*Description of the task:* Only the lines with the string "font" are needed; return each of them from the entries below.

--- START ---

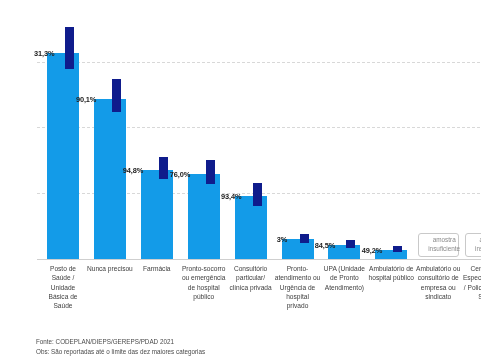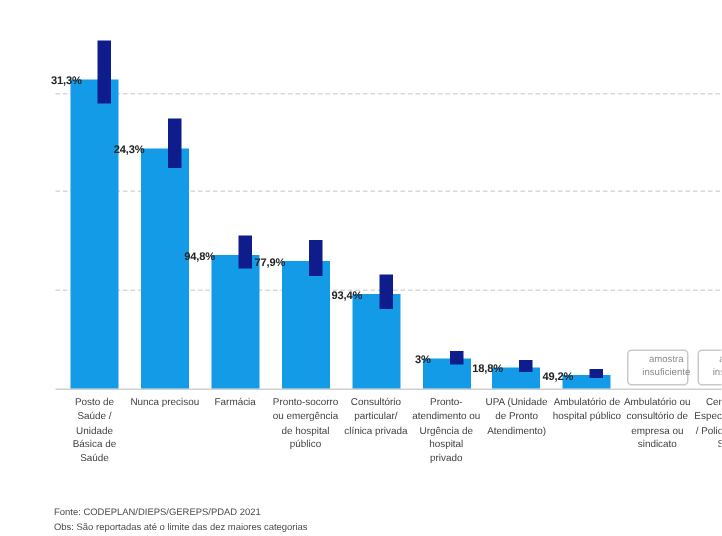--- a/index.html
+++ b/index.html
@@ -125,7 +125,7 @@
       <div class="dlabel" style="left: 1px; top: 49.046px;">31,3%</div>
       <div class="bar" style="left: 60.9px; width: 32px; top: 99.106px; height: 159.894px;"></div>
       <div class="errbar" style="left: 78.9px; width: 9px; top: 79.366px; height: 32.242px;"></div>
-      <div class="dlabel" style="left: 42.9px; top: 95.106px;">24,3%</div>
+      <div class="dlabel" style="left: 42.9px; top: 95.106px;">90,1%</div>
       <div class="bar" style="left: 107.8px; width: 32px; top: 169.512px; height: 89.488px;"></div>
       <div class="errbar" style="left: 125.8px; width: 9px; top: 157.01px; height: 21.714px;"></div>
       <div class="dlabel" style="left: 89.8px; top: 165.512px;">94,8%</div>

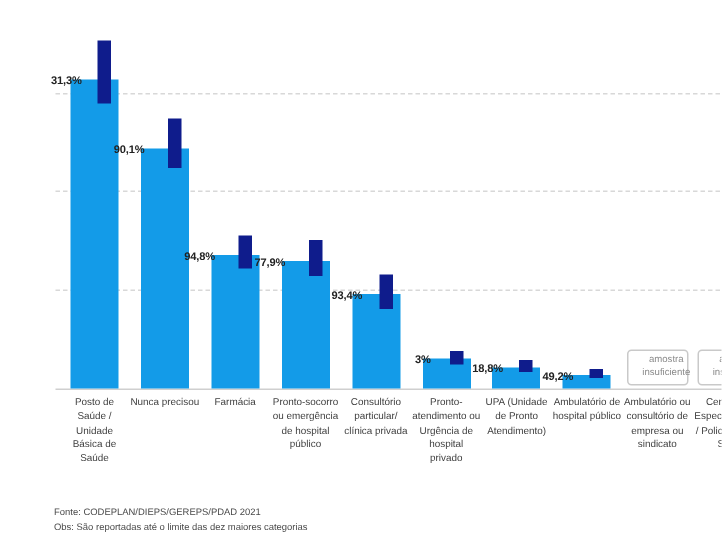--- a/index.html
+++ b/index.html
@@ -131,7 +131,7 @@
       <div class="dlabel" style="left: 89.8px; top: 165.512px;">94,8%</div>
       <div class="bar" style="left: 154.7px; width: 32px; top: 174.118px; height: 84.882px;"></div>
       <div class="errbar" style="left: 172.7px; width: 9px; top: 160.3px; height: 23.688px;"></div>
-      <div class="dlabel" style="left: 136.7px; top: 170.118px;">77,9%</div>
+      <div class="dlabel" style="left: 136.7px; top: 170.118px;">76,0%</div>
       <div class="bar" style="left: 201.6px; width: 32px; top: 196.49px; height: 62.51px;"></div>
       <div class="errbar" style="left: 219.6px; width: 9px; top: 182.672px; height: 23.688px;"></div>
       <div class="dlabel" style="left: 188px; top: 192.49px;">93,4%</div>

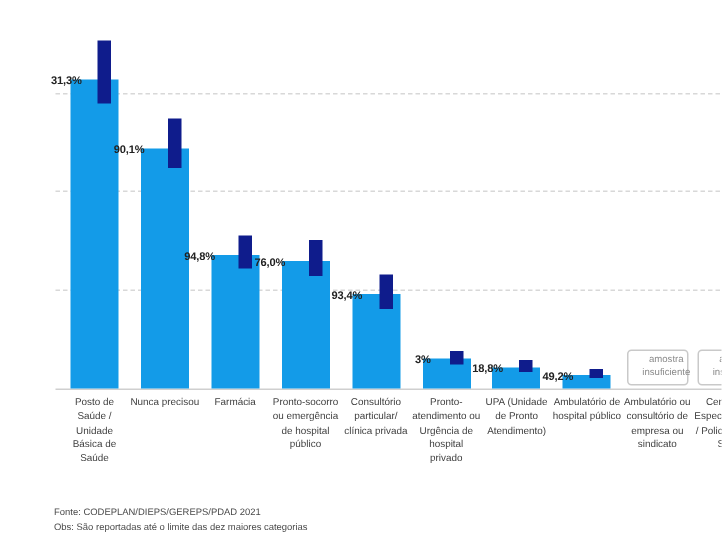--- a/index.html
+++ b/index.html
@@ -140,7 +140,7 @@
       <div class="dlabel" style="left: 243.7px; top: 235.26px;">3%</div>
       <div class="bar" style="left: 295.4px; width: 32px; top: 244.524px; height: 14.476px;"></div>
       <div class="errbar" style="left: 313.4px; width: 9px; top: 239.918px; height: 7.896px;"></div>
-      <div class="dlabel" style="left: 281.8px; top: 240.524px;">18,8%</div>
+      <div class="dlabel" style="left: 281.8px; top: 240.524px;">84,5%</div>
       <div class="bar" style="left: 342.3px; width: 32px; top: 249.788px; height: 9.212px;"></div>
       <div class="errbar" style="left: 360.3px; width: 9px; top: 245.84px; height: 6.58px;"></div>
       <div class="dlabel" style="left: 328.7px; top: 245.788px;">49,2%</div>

--- END ---
--- START ---

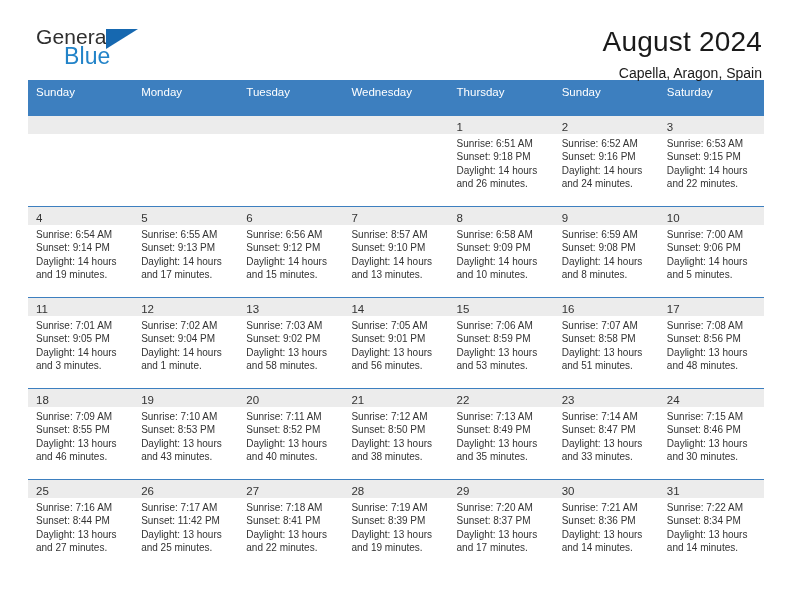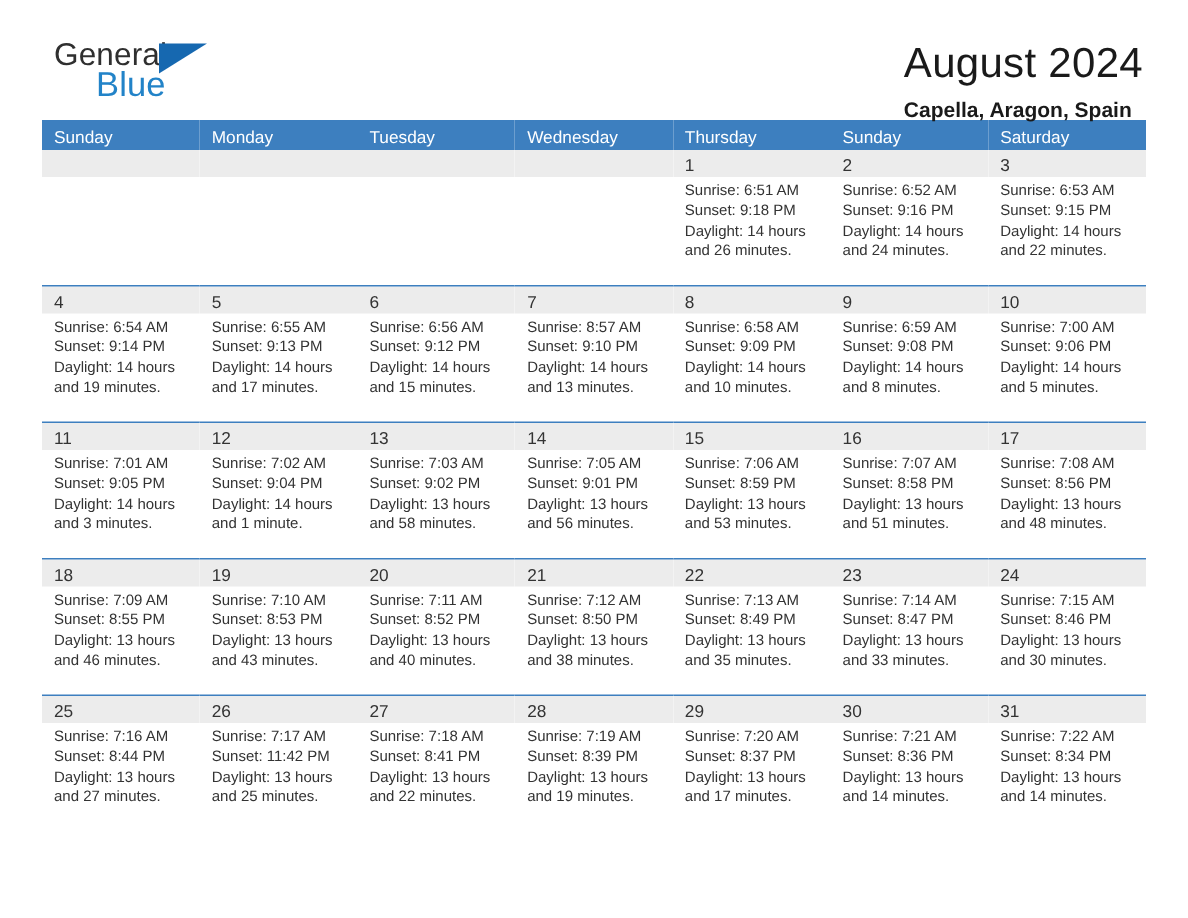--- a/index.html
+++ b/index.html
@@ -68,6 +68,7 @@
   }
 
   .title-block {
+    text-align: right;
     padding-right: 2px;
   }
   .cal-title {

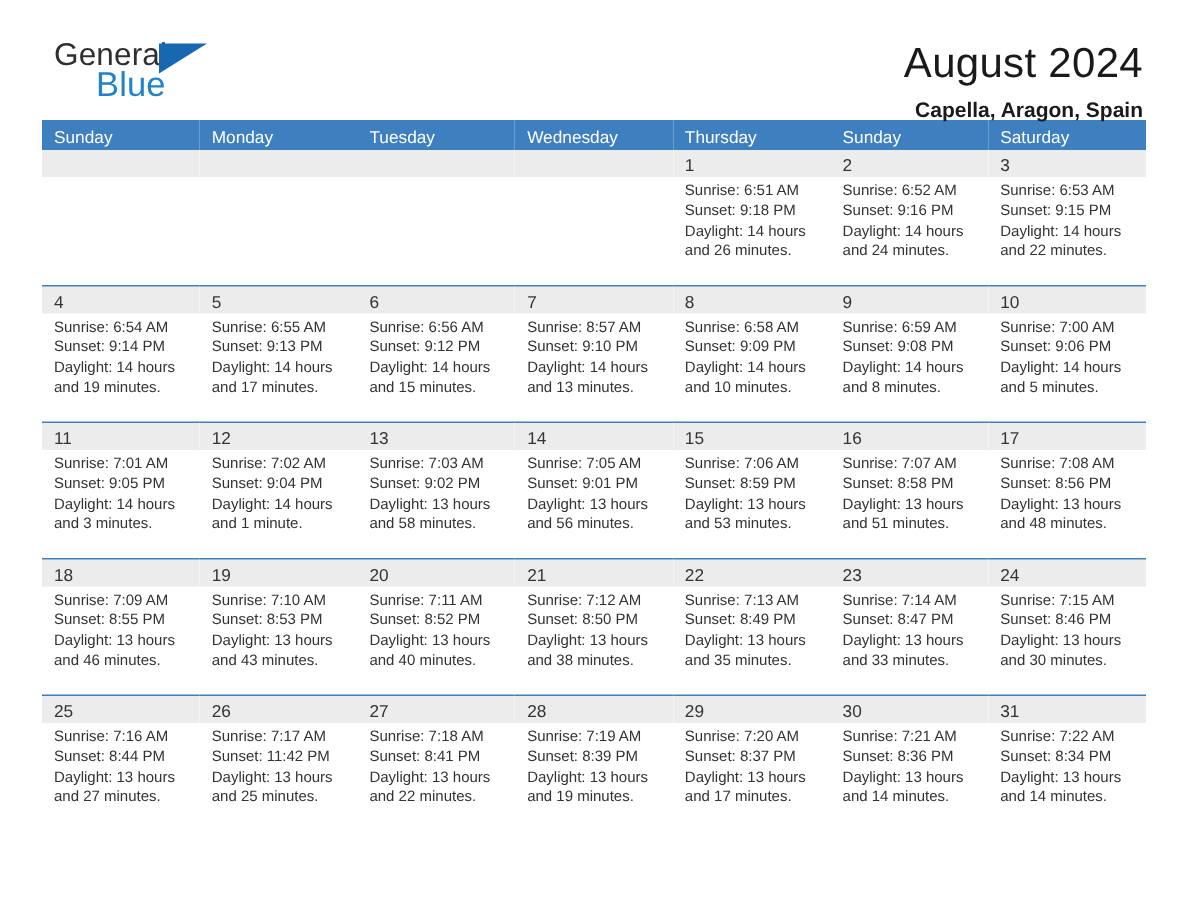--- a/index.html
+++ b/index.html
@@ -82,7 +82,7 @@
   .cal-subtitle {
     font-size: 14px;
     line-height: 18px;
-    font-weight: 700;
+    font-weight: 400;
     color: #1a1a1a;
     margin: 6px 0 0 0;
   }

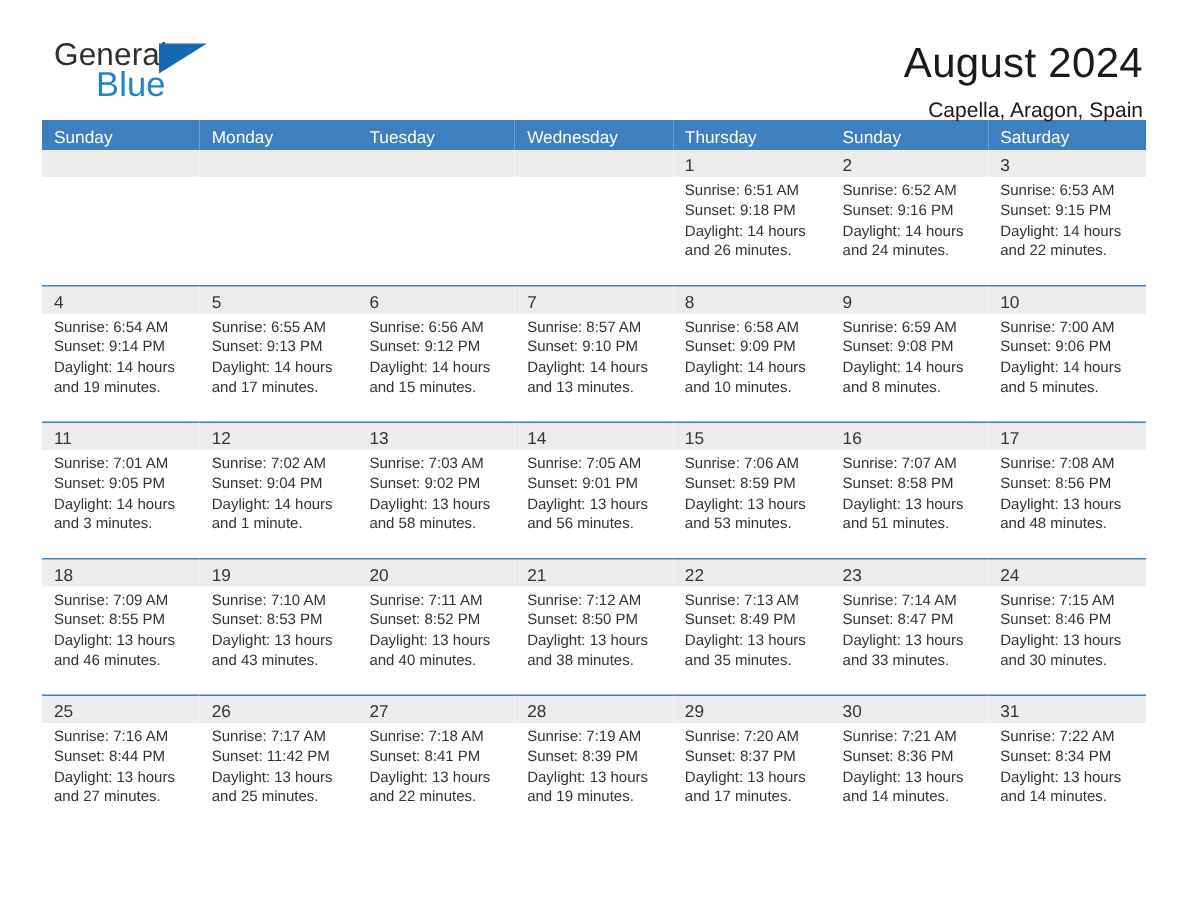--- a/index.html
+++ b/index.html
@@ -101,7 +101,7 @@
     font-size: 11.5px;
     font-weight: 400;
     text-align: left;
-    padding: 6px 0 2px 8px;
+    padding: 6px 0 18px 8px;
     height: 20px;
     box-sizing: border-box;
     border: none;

--- END ---

*Task solution:*
     font-size: 14px;
-    font-weight: 700;
+    font-weight: 400;
     font-size: 11.5px;
     font-weight: 400;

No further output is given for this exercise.